=== Section Start ===

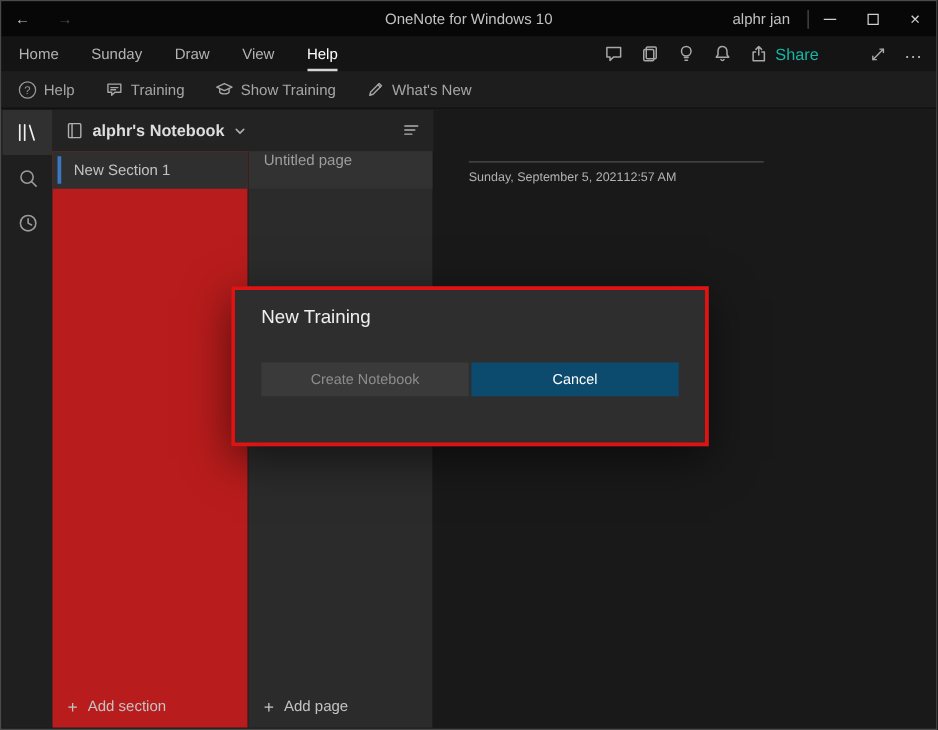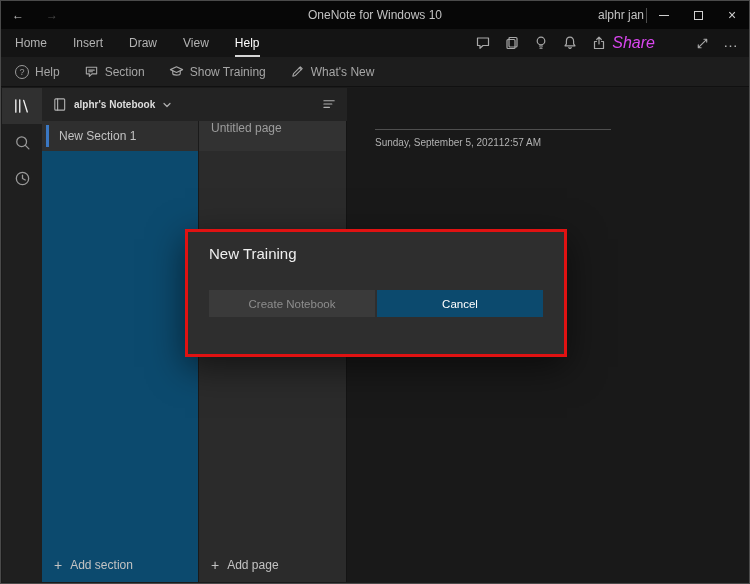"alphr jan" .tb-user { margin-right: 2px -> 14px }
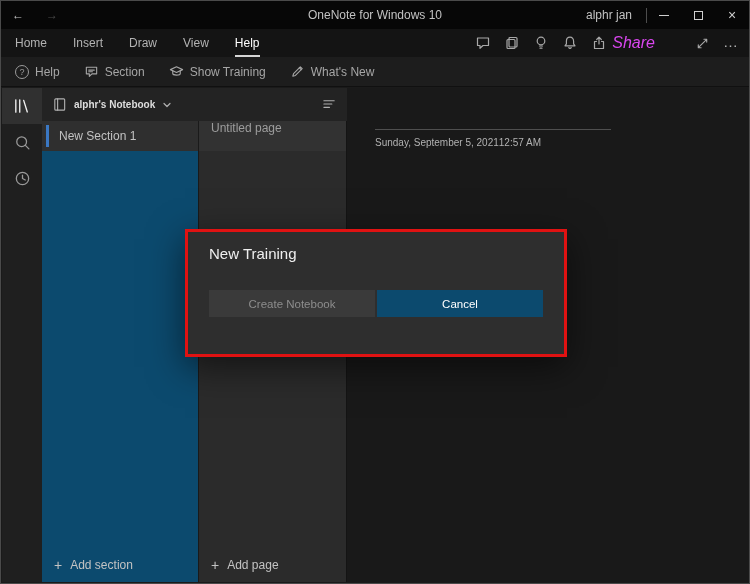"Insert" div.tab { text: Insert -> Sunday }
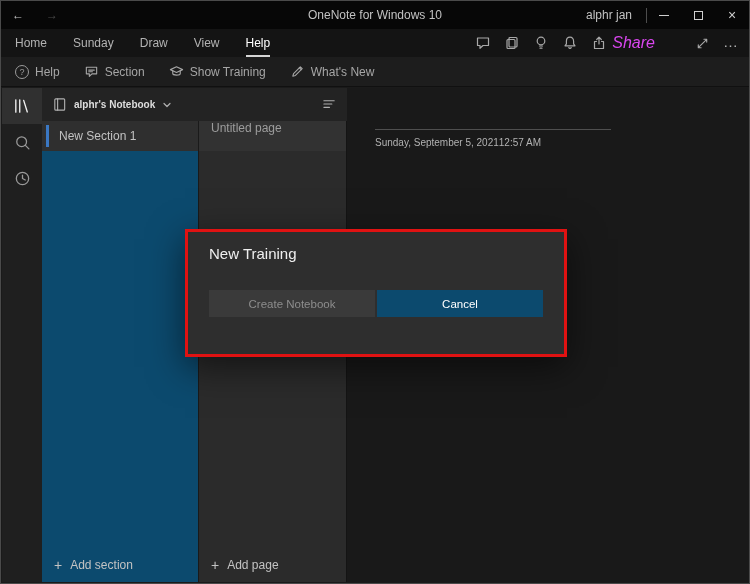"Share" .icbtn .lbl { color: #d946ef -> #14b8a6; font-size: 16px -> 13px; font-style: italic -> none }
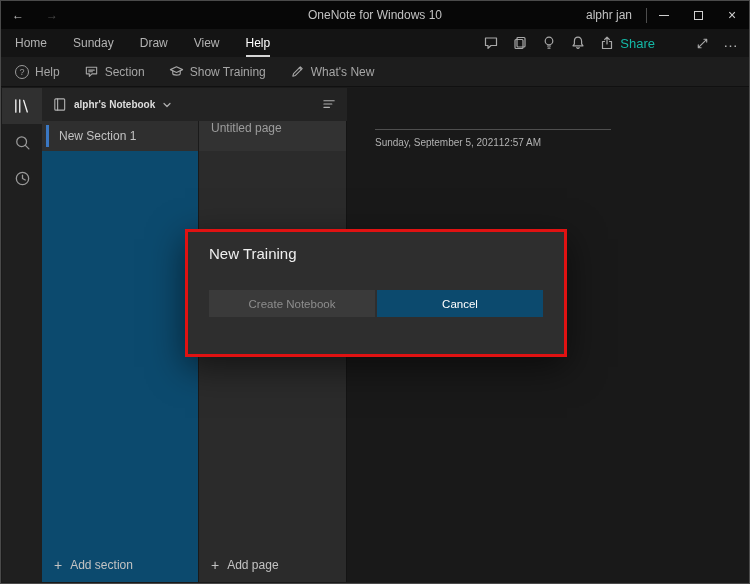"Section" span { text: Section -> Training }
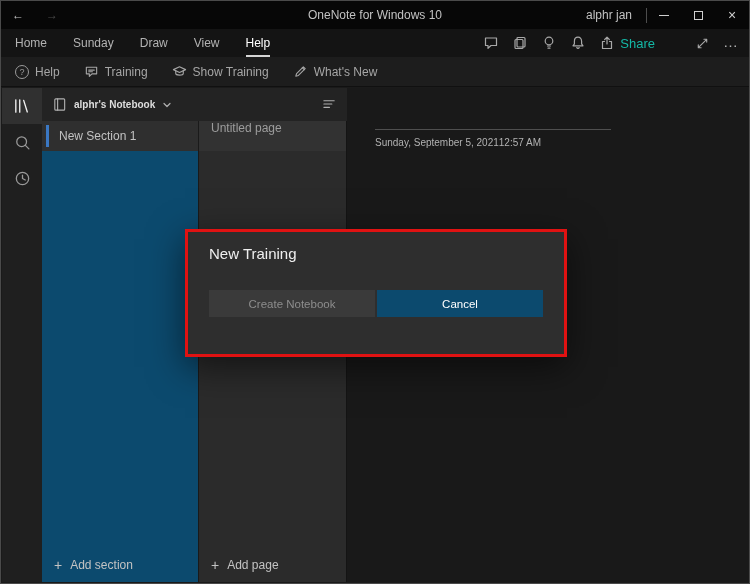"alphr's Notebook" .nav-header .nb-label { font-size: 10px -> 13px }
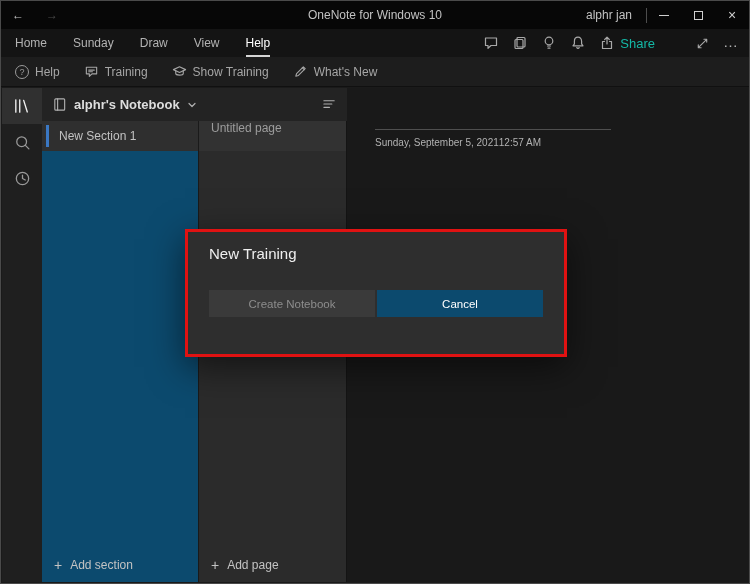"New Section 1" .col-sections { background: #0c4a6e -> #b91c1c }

=== Section End ===

=== What this task involves ===
For this exercise, return the material word for word and drop each image.

=== Solution for this exercise ===
"alphr jan" .tb-user { margin-right: 2px -> 14px }
"Insert" div.tab { text: Insert -> Sunday }
"Share" .icbtn .lbl { color: #d946ef -> #14b8a6; font-size: 16px -> 13px; font-style: italic -> none }
"Section" span { text: Section -> Training }
"alphr's Notebook" .nav-header .nb-label { font-size: 10px -> 13px }
"New Section 1" .col-sections { background: #0c4a6e -> #b91c1c }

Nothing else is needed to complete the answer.